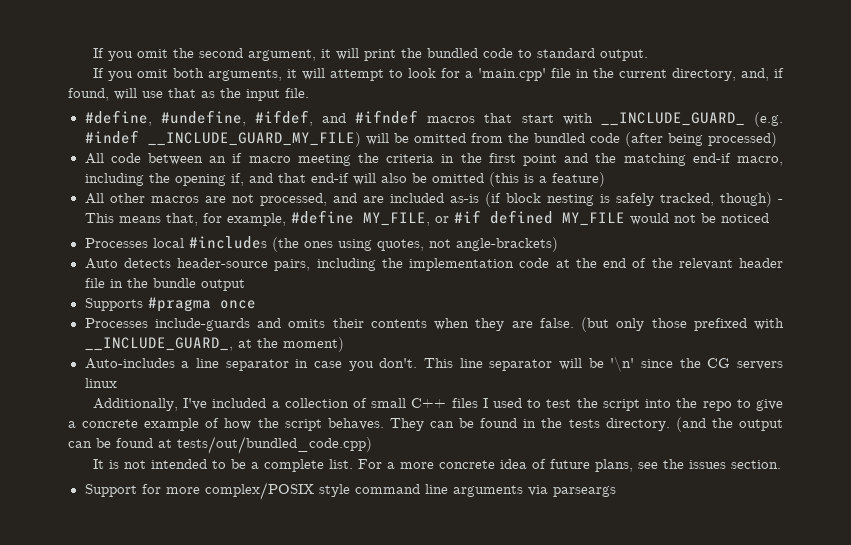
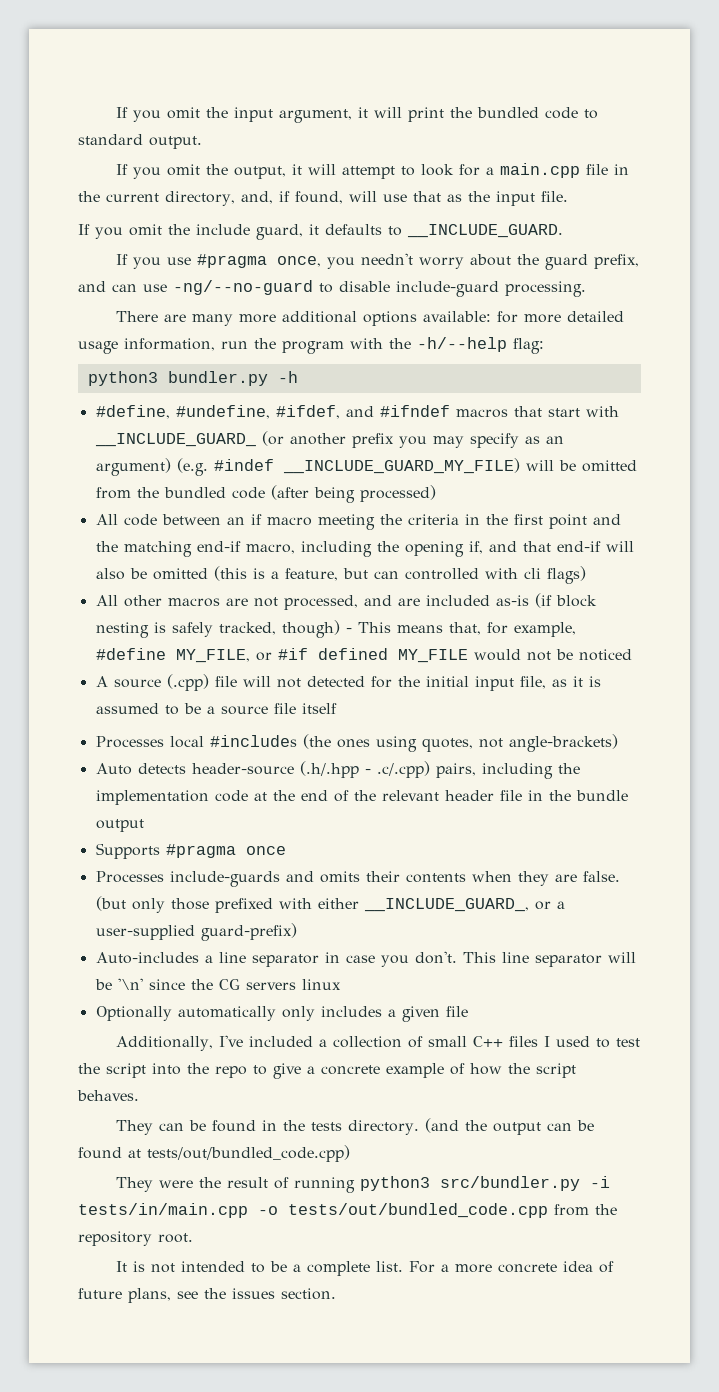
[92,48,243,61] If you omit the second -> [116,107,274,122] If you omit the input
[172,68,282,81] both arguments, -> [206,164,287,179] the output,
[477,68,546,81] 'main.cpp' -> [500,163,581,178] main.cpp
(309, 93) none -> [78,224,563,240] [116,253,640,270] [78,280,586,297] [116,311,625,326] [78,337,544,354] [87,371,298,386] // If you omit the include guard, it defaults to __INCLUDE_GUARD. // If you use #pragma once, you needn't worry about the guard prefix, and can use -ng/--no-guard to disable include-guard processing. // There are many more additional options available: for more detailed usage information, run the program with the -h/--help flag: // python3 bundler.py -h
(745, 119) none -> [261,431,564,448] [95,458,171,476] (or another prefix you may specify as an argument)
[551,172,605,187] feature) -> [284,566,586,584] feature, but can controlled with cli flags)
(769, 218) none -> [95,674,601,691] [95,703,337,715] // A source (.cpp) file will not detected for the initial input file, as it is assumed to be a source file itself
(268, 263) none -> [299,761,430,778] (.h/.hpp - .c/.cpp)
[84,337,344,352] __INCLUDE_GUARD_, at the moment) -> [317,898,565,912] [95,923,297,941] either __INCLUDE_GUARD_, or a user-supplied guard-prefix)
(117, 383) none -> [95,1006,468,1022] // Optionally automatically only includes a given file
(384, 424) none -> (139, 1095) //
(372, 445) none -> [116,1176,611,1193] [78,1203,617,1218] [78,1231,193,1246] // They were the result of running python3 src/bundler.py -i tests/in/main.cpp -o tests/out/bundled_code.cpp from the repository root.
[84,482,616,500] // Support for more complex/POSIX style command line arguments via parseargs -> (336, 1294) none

-*-*-

Exactly as written, give again every line from the one containing "(384, 424) none -> (139, 1095) //" through the last line of the material above, and no other lines.

• SOLUTION FOR THIS TASK:
(384, 424) none -> (139, 1095) //
(372, 445) none -> [116,1176,611,1193] [78,1203,617,1218] [78,1231,193,1246] // They were the result of running python3 src/bundler.py -i tests/in/main.cpp -o tests/out/bundled_code.cpp from the repository root.
[84,482,616,500] // Support for more complex/POSIX style command line arguments via parseargs -> (336, 1294) none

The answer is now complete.